TASK REQUIREMENTS -> What's needed is an exact copy of all the data below, without pictures.

(Records drawn from a dataset)
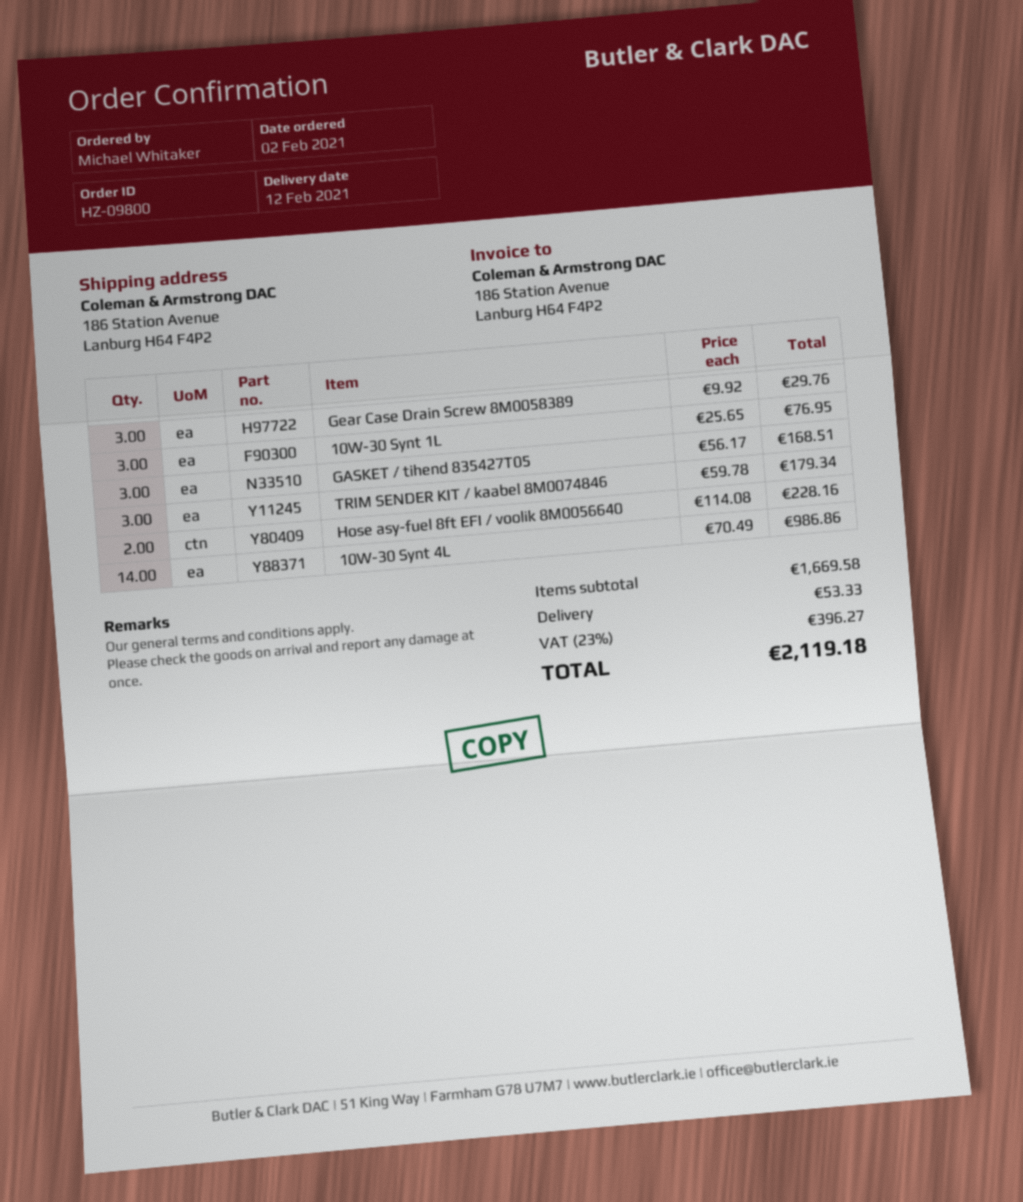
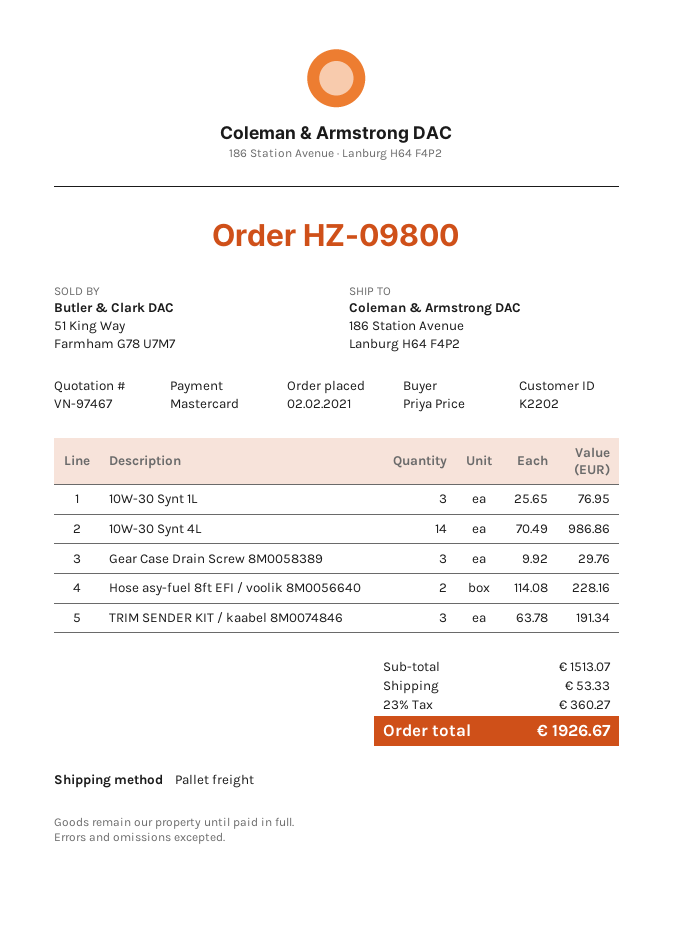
ordered by: Michael Whitaker -> Priya Price
GASKET / tihend 835427T05: 3 x 56.17 = 168.51 -> none
TRIM SENDER KIT / kaabel 8M0074846: 3 x 59.78 = 179.34 -> 3 x 63.78 = 191.34
subtotal: 1669.58 -> 1513.07
tax: 23% = 396.27 -> 23% = 360.27
total: 2119.18 -> 1926.67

THE ANSWER ->
ordered by: Michael Whitaker -> Priya Price
GASKET / tihend 835427T05: 3 x 56.17 = 168.51 -> none
TRIM SENDER KIT / kaabel 8M0074846: 3 x 59.78 = 179.34 -> 3 x 63.78 = 191.34
subtotal: 1669.58 -> 1513.07
tax: 23% = 396.27 -> 23% = 360.27
total: 2119.18 -> 1926.67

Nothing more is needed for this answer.